■ **What the task asks**:
Select all lines holding the word "reserved" from the entries that follow.

Itemized modification records:
*** Begin section ***

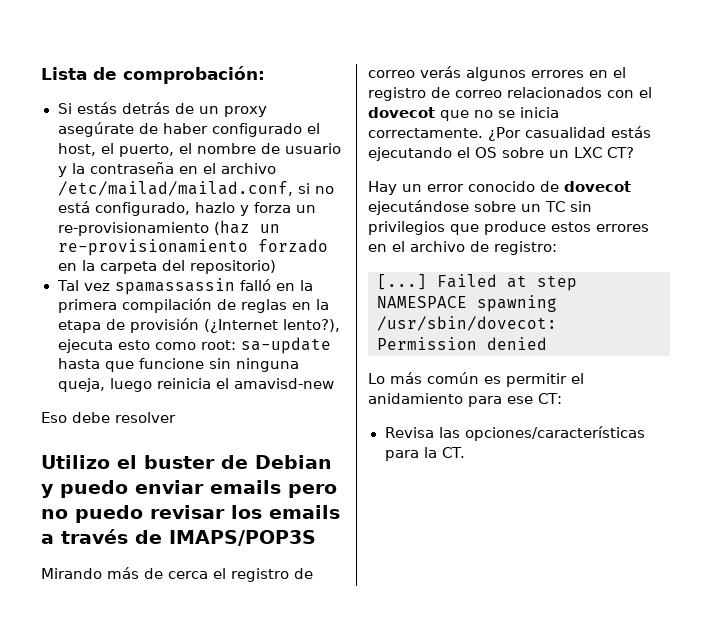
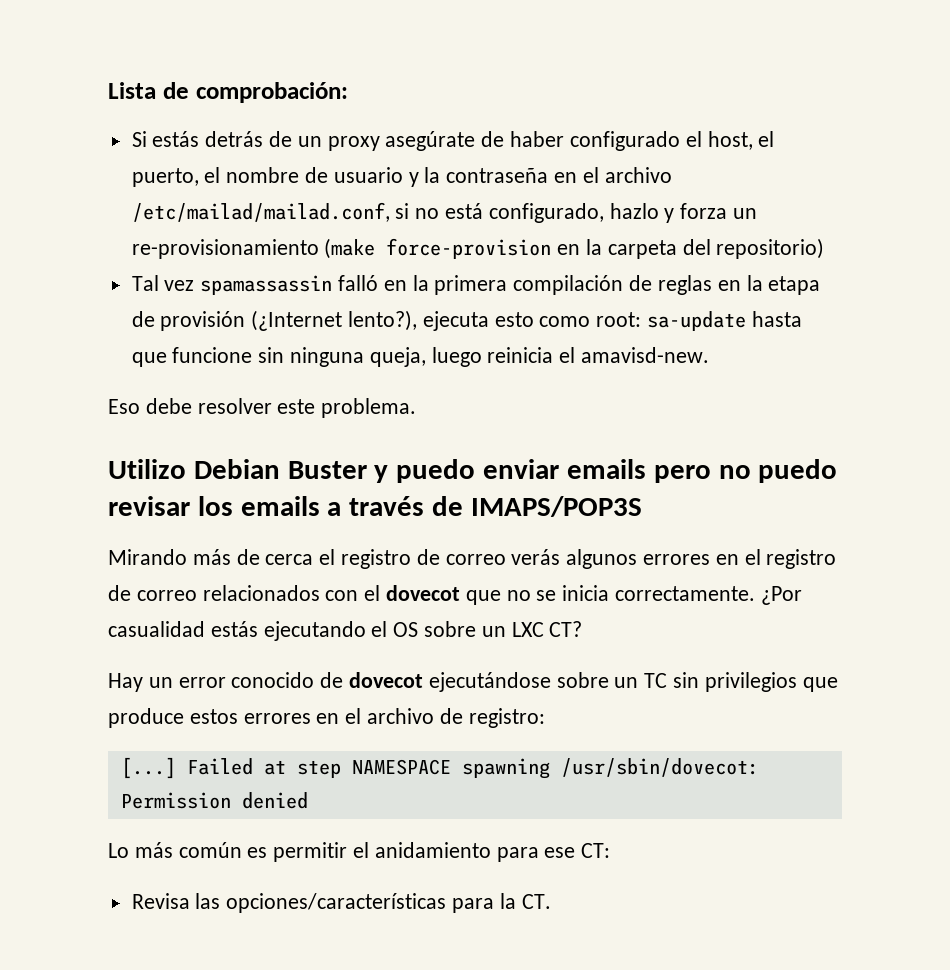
- Si estás detrás de un proxy asegúrate de haber configurado el host, el puerto, el nombre de usuario y la contraseña en el archivo /etc/mailad/mailad.conf, si no está configurado, hazlo y forza un re-provisionamiento (haz un re-provisionamiento forzado en la carpeta del repositorio)
+ Si estás detrás de un proxy asegúrate de haber configurado el host, el puerto, el nombre de usuario y la contraseña en el archivo /etc/mailad/mailad.conf, si no está configurado, hazlo y forza un re-provisionamiento (make force-provision en la carpeta del repositorio)
- Tal vez spamassassin falló en la primera compilación de reglas en la etapa de provisión (¿Internet lento?), ejecuta esto como root: sa-update hasta que funcione sin ninguna queja, luego reinicia el amavisd-new
+ Tal vez spamassassin falló en la primera compilación de reglas en la etapa de provisión (¿Internet lento?), ejecuta esto como root: sa-update hasta que funcione sin ninguna queja, luego reinicia el amavisd-new.
- Eso debe resolver
+ Eso debe resolver este problema.
- Utilizo el buster de Debian y puedo enviar emails pero no puedo revisar los emails a través de IMAPS/POP3S
+ Utilizo Debian Buster y puedo enviar emails pero no puedo revisar los emails a través de IMAPS/POP3S

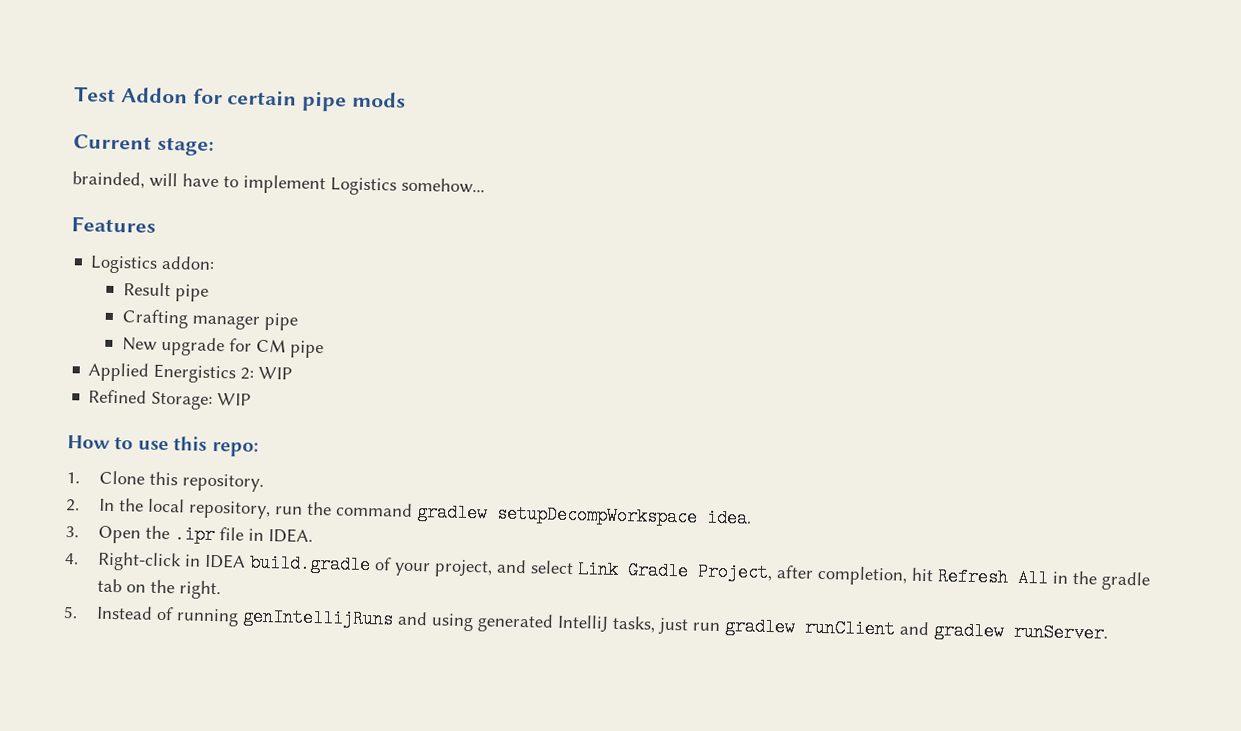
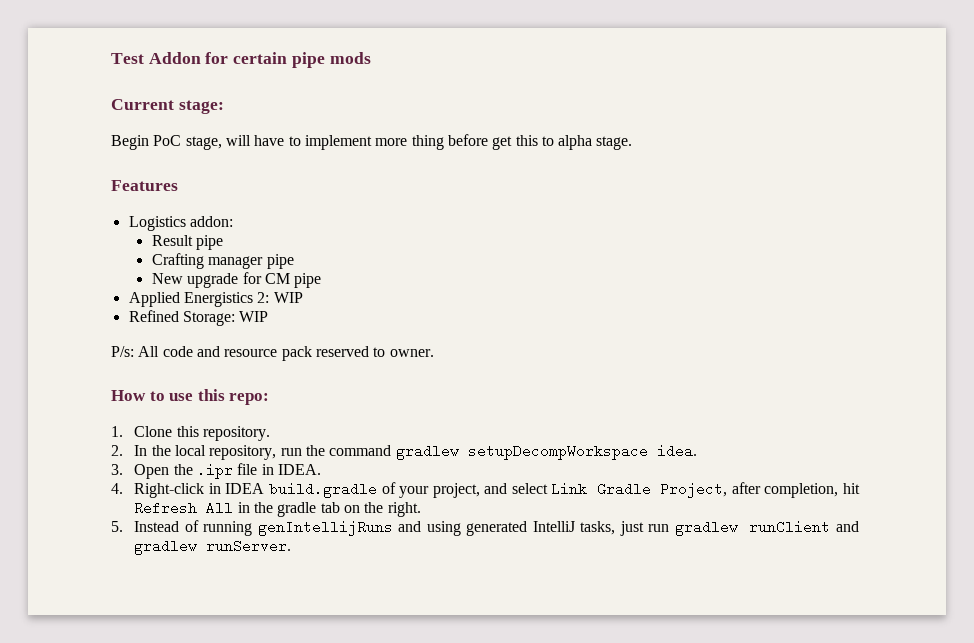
- brainded, will have to implement Logistics somehow...
+ Begin PoC stage, will have to implement more thing before get this to alpha stage.
+ P/s: All code and resource pack reserved to owner.

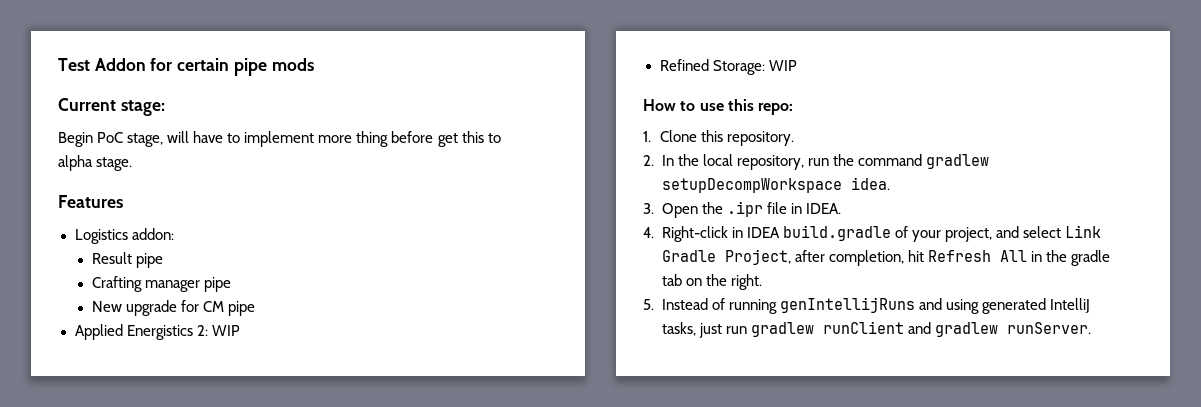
- P/s: All code and resource pack reserved to owner.

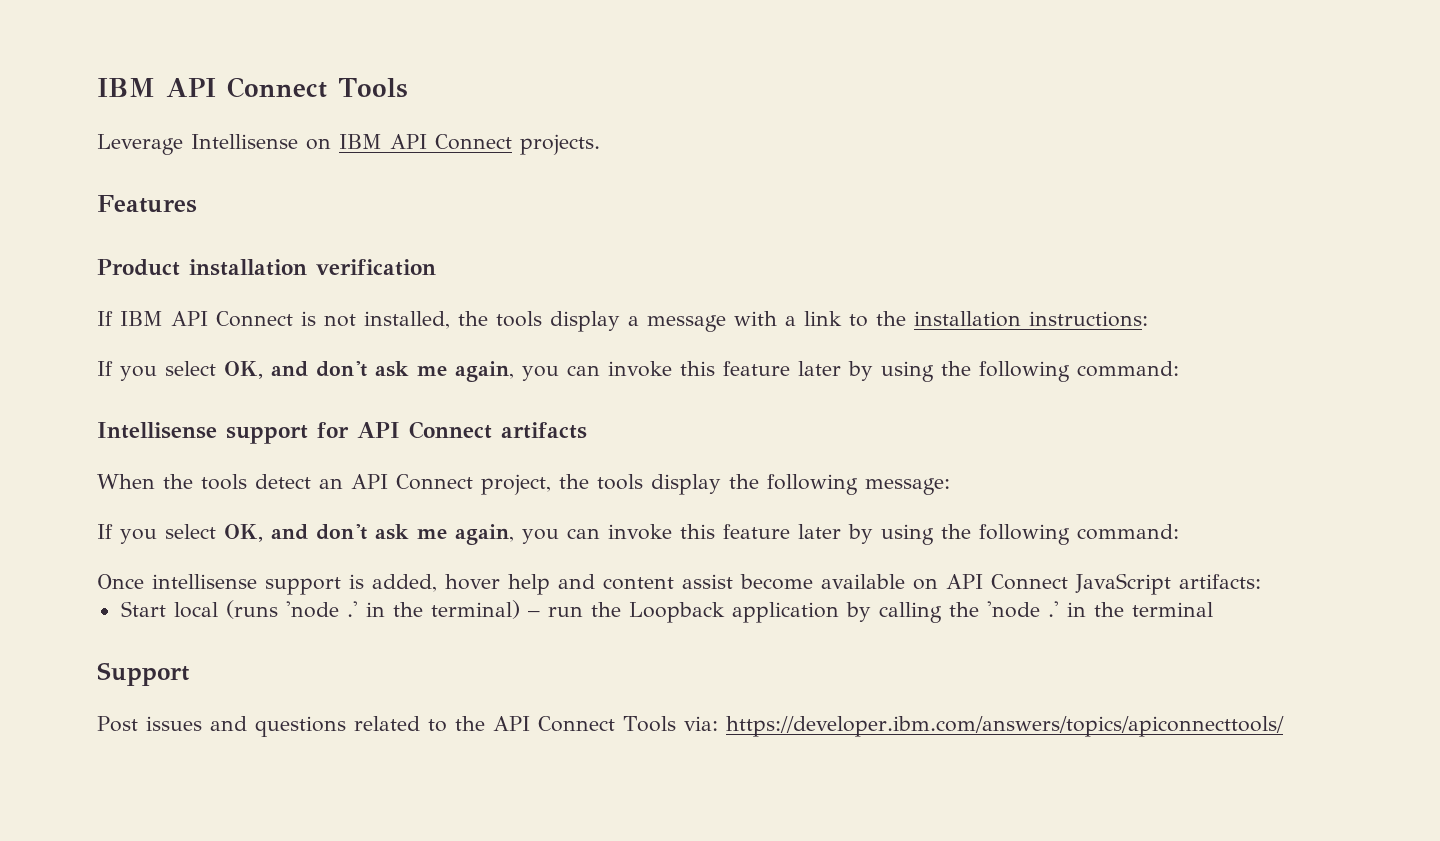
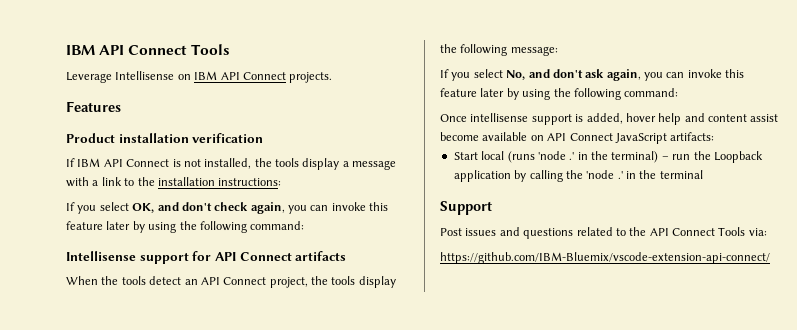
  If IBM API Connect is not installed, the tools display a message with a link to the installation instructions:
- If you select OK, and don't ask me again, you can invoke this feature later by using the following command:
+ If you select OK, and don't check again, you can invoke this feature later by using the following command:
  When the tools detect an API Connect project, the tools display the following message:
- If you select OK, and don't ask me again, you can invoke this feature later by using the following command:
+ If you select No, and don't ask again, you can invoke this feature later by using the following command:
- Post issues and questions related to the API Connect Tools via: https://developer.ibm.com/answers/topics/apiconnecttools/
+ Post issues and questions related to the API Connect Tools via:
+ https://github.com/IBM-Bluemix/vscode-extension-api-connect/

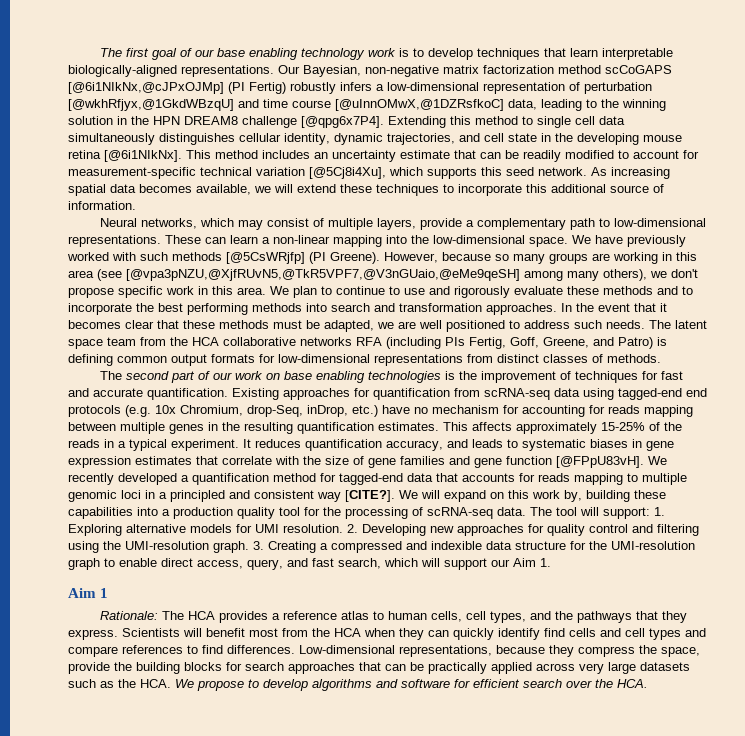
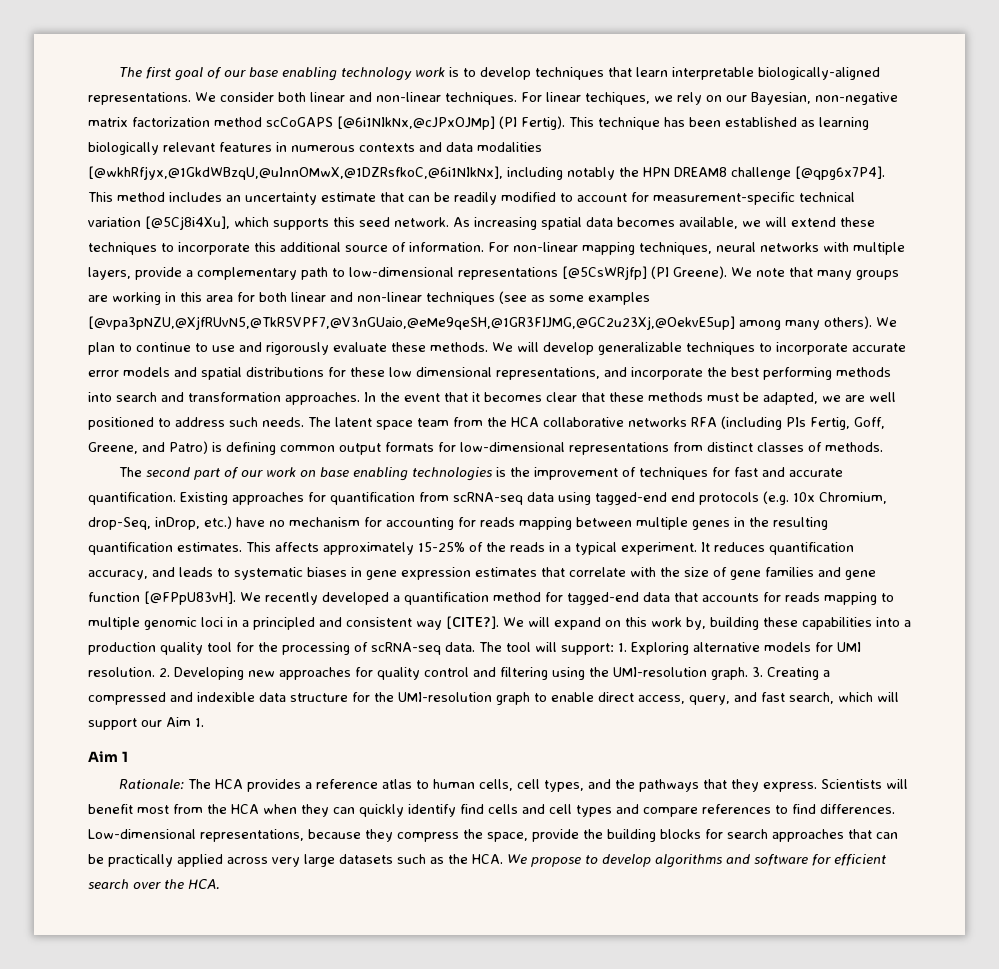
- Our Bayesian, non-negative matrix factorization method scCoGAPS [@6i1NIkNx,@cJPxOJMp] (PI Fertig) robustly infers a low-dimensional representation of perturbation [@wkhRfjyx,@1GkdWBzqU] and time course [@uInnOMwX,@1DZRsfkoC] data, leading to the winning solution in the HPN DREAM8 challenge [@qpg6x7P4].
+ We consider both linear and non-linear techniques. For linear techiques, we rely on our Bayesian, non-negative matrix factorization method scCoGAPS [@6i1NIkNx,@cJPxOJMp] (PI Fertig). This technique has been established as learning biologically relevant features in numerous contexts and data modalities [@wkhRfjyx,@1GkdWBzqU,@uInnOMwX,@1DZRsfkoC,@6i1NIkNx], including notably the HPN DREAM8 challenge [@qpg6x7P4].
- Extending this method to single cell data simultaneously distinguishes cellular identity, dynamic trajectories, and cell state in the developing mouse retina [@6i1NIkNx].
- As increasing spatial data becomes available, we will extend these techniques to incorporate this additional source of information.
- Neural networks, which may consist of multiple layers, provide a complementary path to low-dimensional representations. These can learn a non-linear mapping into the low-dimensional space. We have previously worked with such methods [@5CsWRjfp] (PI Greene). However, because so many groups are working in this area (see [@vpa3pNZU,@XjfRUvN5,@TkR5VPF7,@V3nGUaio,@eMe9qeSH] among many others), we don't propose specific work in this area.
+ As increasing spatial data becomes available, we will extend these techniques to incorporate this additional source of information. For non-linear mapping techniques, neural networks with multiple layers, provide a complementary path to low-dimensional representations [@5CsWRjfp] (PI Greene). We note that many groups are working in this area for both linear and non-linear techniques (see as some examples [@vpa3pNZU,@XjfRUvN5,@TkR5VPF7,@V3nGUaio,@eMe9qeSH,@1GR3FIJMG,@GC2u23Xj,@OekvE5up] among many others).
- We plan to continue to use and rigorously evaluate these methods and to incorporate the best performing methods into search and transformation approaches.
+ We plan to continue to use and rigorously evaluate these methods. We will develop generalizable techniques to incorporate accurate error models and spatial distributions for these low dimensional representations, and incorporate the best performing methods into search and transformation approaches.

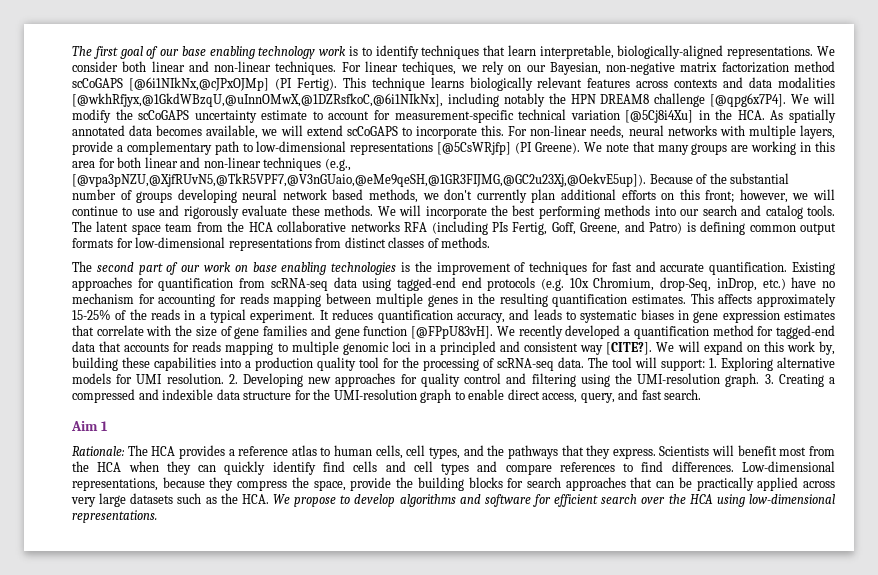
- The first goal of our base enabling technology work is to develop techniques that learn interpretable biologically-aligned representations.
+ The first goal of our base enabling technology work is to identify techniques that learn interpretable, biologically-aligned representations.
- This technique has been established as learning biologically relevant features in numerous contexts and data modalities [@wkhRfjyx,@1GkdWBzqU,@uInnOMwX,@1DZRsfkoC,@6i1NIkNx], including notably the HPN DREAM8 challenge [@qpg6x7P4].
+ This technique learns biologically relevant features across contexts and data modalities [@wkhRfjyx,@1GkdWBzqU,@uInnOMwX,@1DZRsfkoC,@6i1NIkNx], including notably the HPN DREAM8 challenge [@qpg6x7P4].
- This method includes an uncertainty estimate that can be readily modified to account for measurement-specific technical variation [@5Cj8i4Xu], which supports this seed network. As increasing spatial data becomes available, we will extend these techniques to incorporate this additional source of information. For non-linear mapping techniques, neural networks with multiple layers, provide a complementary path to low-dimensional representations [@5CsWRjfp] (PI Greene).
+ We will modify the scCoGAPS uncertainty estimate to account for measurement-specific technical variation [@5Cj8i4Xu] in the HCA. As spatially annotated data becomes available, we will extend scCoGAPS to incorporate this. For non-linear needs, neural networks with multiple layers, provide a complementary path to low-dimensional representations [@5CsWRjfp] (PI Greene).
- We note that many groups are working in this area for both linear and non-linear techniques (see as some examples [@vpa3pNZU,@XjfRUvN5,@TkR5VPF7,@V3nGUaio,@eMe9qeSH,@1GR3FIJMG,@GC2u23Xj,@OekvE5up] among many others). We plan to continue to use and rigorously evaluate these methods.
+ We note that many groups are working in this area for both linear and non-linear techniques (e.g., [@vpa3pNZU,@XjfRUvN5,@TkR5VPF7,@V3nGUaio,@eMe9qeSH,@1GR3FIJMG,@GC2u23Xj,@OekvE5up]). Because of the substantial number of groups developing neural network based methods, we don't currently plan additional efforts on this front; however, we will continue to use and rigorously evaluate these methods.
- We will develop generalizable techniques to incorporate accurate error models and spatial distributions for these low dimensional representations, and incorporate the best performing methods into search and transformation approaches. In the event that it becomes clear that these methods must be adapted, we are well positioned to address such needs.
+ We will incorporate the best performing methods into our search and catalog tools.
- 3. Creating a compressed and indexible data structure for the UMI-resolution graph to enable direct access, query, and fast search, which will support our Aim 1.
+ 3. Creating a compressed and indexible data structure for the UMI-resolution graph to enable direct access, query, and fast search.
- Low-dimensional representations, because they compress the space, provide the building blocks for search approaches that can be practically applied across very large datasets such as the HCA. We propose to develop algorithms and software for efficient search over the HCA.
+ Low-dimensional representations, because they compress the space, provide the building blocks for search approaches that can be practically applied across very large datasets such as the HCA. We propose to develop algorithms and software for efficient search over the HCA using low-dimensional representations.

*** End section ***

■ **Response to the task**:
+ P/s: All code and resource pack reserved to owner.
- P/s: All code and resource pack reserved to owner.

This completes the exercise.